Re: Boosting documents by categorical preferences

Posted by Amit Nithian <an...@gmail.com>.

Chris,

Sounds good! Thanks for the tips.. I'll be glad to submit my talk to this
as I have a writeup pretty much ready to go.

Cheers
Amit


On Tue, Jan 28, 2014 at 11:24 AM, Chris Hostetter
<ho...@fucit.org>wrote:

>
> : The initial results seem to be kinda promising... of course there are
> many
> : more optimizations I could do like decay user ratings over time to
> indicate
> : that preferences decay over time so a 5 rating a year ago doesn't count
> as
> : much as a 5 rating today.
> :
> : Hope this helps others. I'll open source what I have soon and post back.
> If
> : there is feedback or other thoughts let me know!
>
> Hey Amit,
>
> Glad to hear your user based boosting experiments are paying off.  I would
> definitely love to see a more detailed writeup down the road showing off
> how it affects your final user metrics -- or perhaps even give a session
> on your technique at ApacheCon?
>
>
> http://events.linuxfoundation.org/events/apachecon-north-america/program/cfp
>
>
> -Hoss
> http://www.lucidworks.com/
>

Re: Boosting documents by categorical preferences

Posted by Chris Hostetter <ho...@fucit.org>.

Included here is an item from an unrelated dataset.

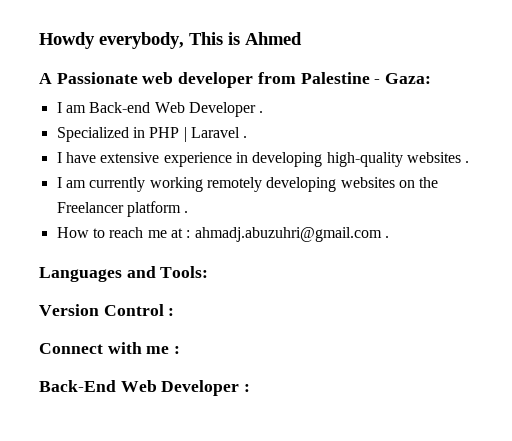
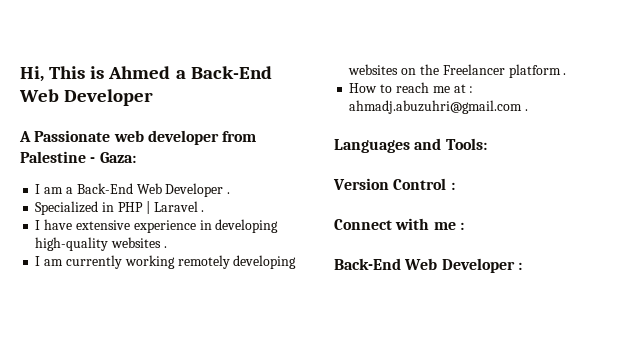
[39,32,184,49] Howdy everybody, -> [20,66,44,82] Hi,
(302, 38) none -> [175,66,272,79] [19,89,154,106] a Back-End Web Developer
[89,102,151,113] Back-end -> [65,183,133,194] a Back-End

: The initial results seem to be kinda promising... of course there are many
: more optimizations I could do like decay user ratings over time to indicate
: that preferences decay over time so a 5 rating a year ago doesn't count as
: much as a 5 rating today.
: 
: Hope this helps others. I'll open source what I have soon and post back. If
: there is feedback or other thoughts let me know!

Hey Amit,

Glad to hear your user based boosting experiments are paying off.  I would 
definitely love to see a more detailed writeup down the road showing off 
how it affects your final user metrics -- or perhaps even give a session 
on your technique at ApacheCon?

http://events.linuxfoundation.org/events/apachecon-north-america/program/cfp


-Hoss
http://www.lucidworks.com/

Re: Boosting documents by categorical preferences

Posted by Amit Nithian <an...@gmail.com>.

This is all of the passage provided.